Primo Podcast: Dom and the Somm…Something New

Terence Hughes and I have recently launched a podcast entitled Dom and the Somm. For those who haven’t yet had the pleasure of meeting Terry, you have a treat in store. Terry and his partners run Domenico Selections, an importer of small production Italian wines. Terry, also known as Strappo, is the author of the fabulous blogs, Mondosapore and Muddy Boots.

Terry and I met through a mutual friend, Susanna Crociani, a wine producer from Montepulicano about three years ago. We discovered a shared love of all things Italian, particularly Italian wine and decided to embark on this project together.

We are just getting started so bear with us for a bit. Like fine wine, our podcasts will grow better with each passing week…

We will discuss issues in the wine business, particularly related to Italian wines. We will also have guests on our podcast so if you tire of the two of us, another viewpoint will often be thrown into the mix.

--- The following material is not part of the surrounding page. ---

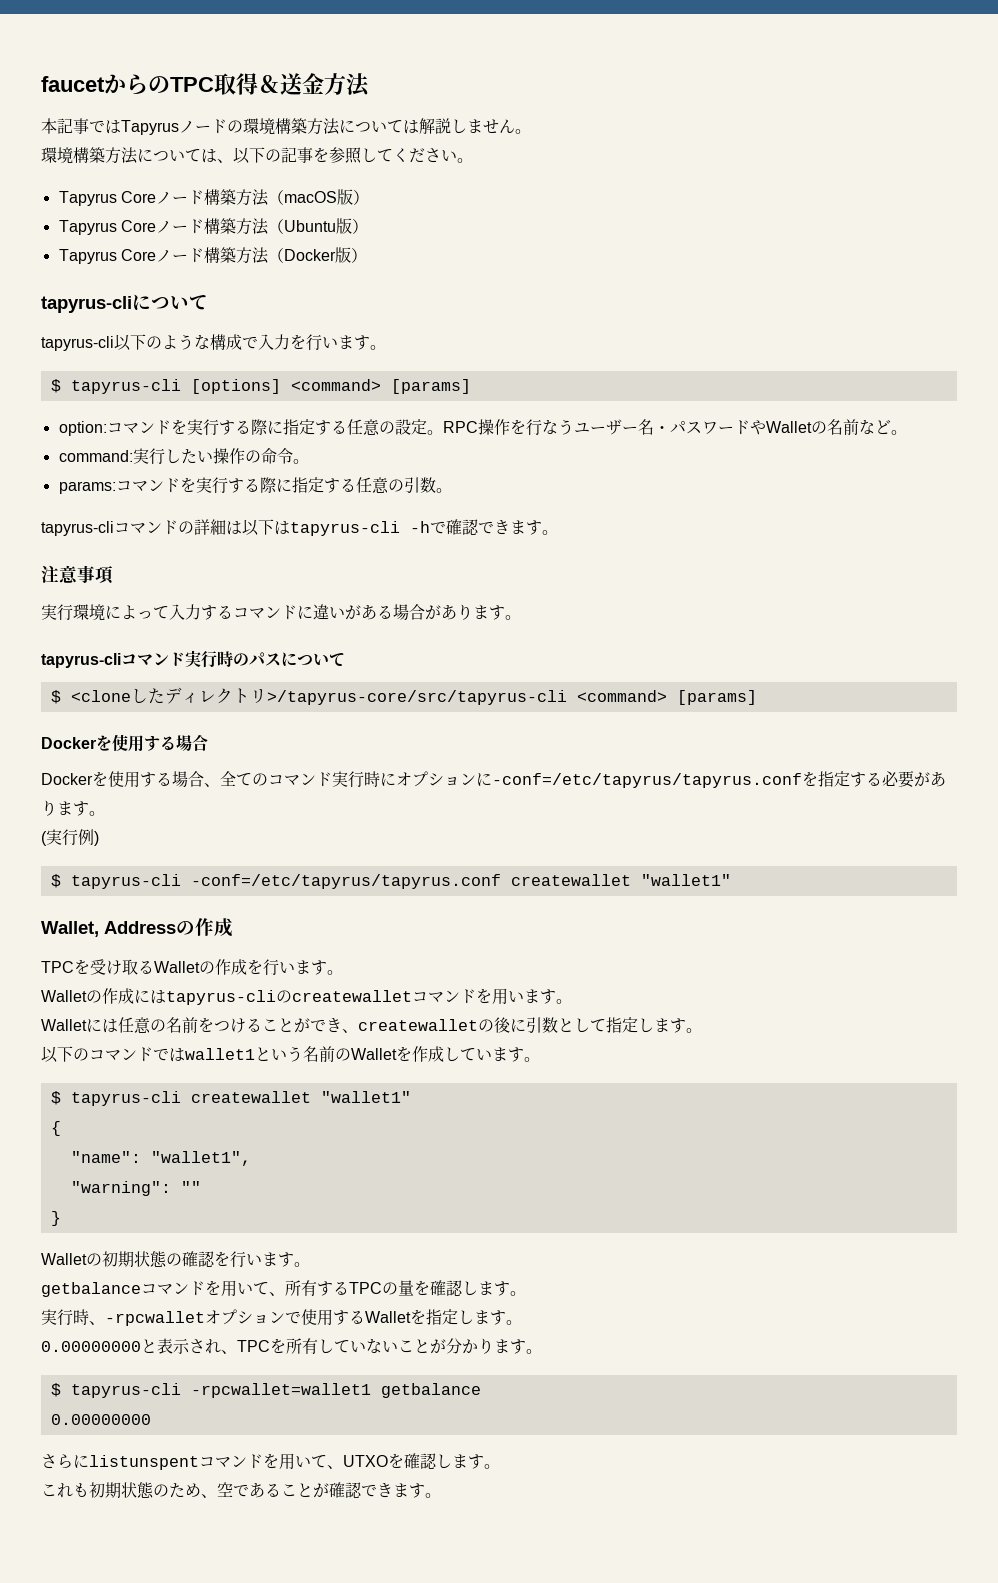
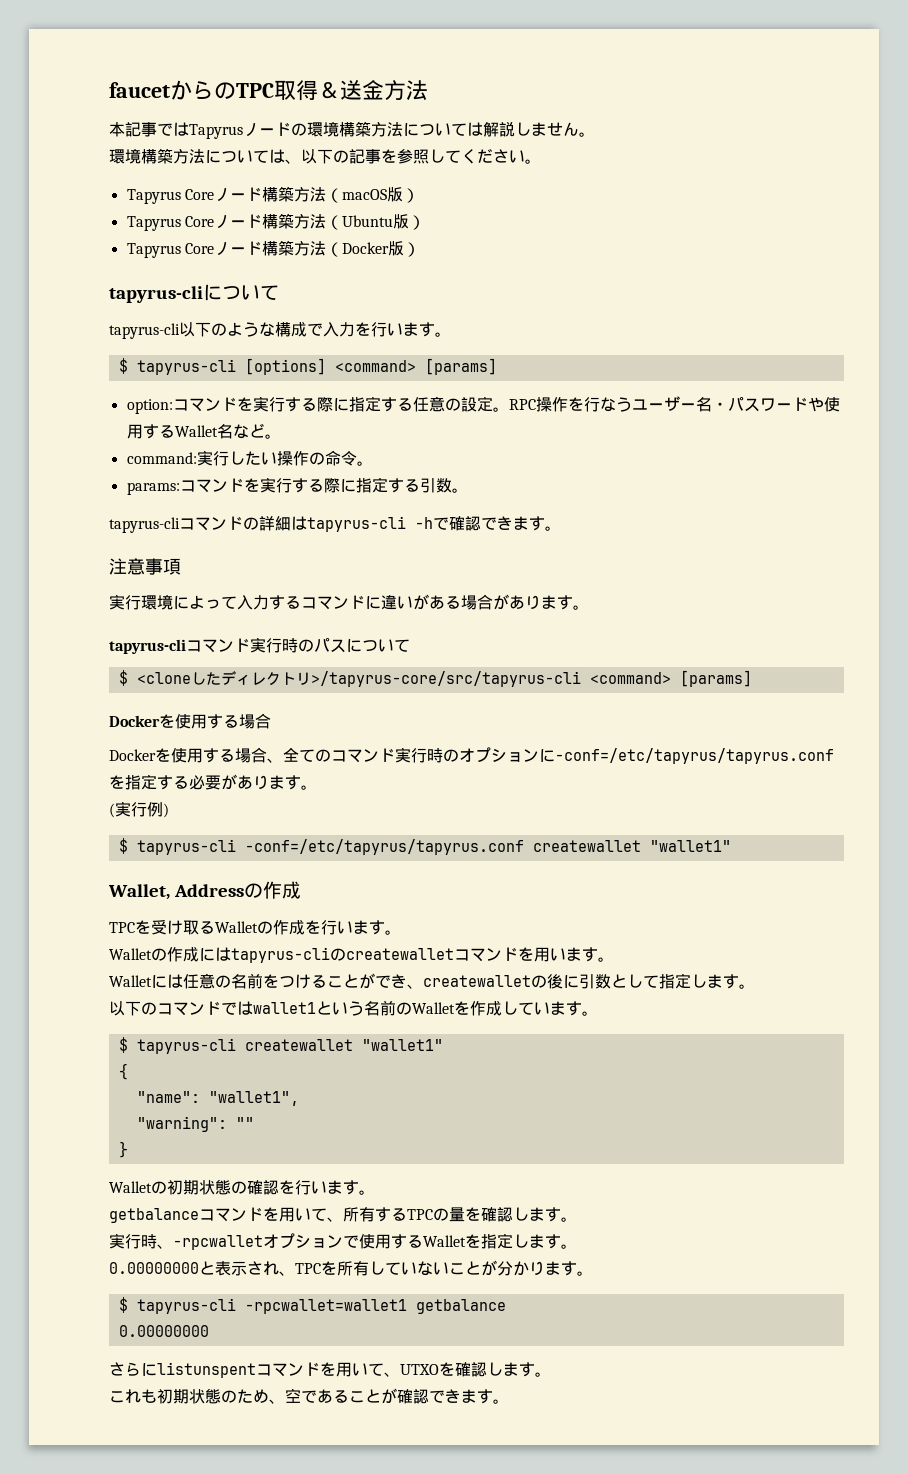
[765,419,859,435] Walletの名前 -> [823,397,840,412] [126,424,233,439] 使用するWallet名
[355,477,404,494] 任意の -> (420, 485) none
[242,519,290,536] 以下は -> (307, 523) none
[380,772,396,786] に -> [443,749,459,762] の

On our maiden voyage, so to speak, we discuss organic wine making in Italy. We have had a variety of experiences and conversations with wine makers in Italy who are using organic methods and as usual, we each have an opinion on the subject and are very happy to share it with you.

We plan to publish every two weeks but, then again, it might not quite work out that way. Insomma, un po’ di flessibilita’…

Click here to listen to Dom & the Somm 1. (26:23).

Buon ascolto!


  1. Ciao, Susannah:
    I really enjoyed hearing the discussion between you and Terry (Dom and the Somm) on organic wines. It was interesting to hear your opinion that organic wines might be a fad while you also mentioned (and rightly so) that many Italian winemakers insist they’ve been doing “organic” for centuries.
    Of course that’s true, since they didn’t have access to modern chemicals and techniques until very recently (A friend in Refontolo (near Conegliano) told me it wasn’t until the ’70s that the area even had tractors) and the cost of such treatments makes it less apealing also.
    But I’ve also met some winemakers who sincerely believe organic or biologico is better for the wine, the soil and the earth. And themselves, too.
    It’s a great topic for much consideration.
    Grazie mille per tutti

    • Thank you. I know there are some Italian wine makers who take bio- dynamic and organic wine making very seriously and I appreciate that. My larger point is that which you mentioned, they have been doing it for centuries on their own and therefore think much of our (US) attention to this is marketing. Anyway, Terry and I are just getting our feet wet. Let me know when you come to New York, you can be our guest. That would be great.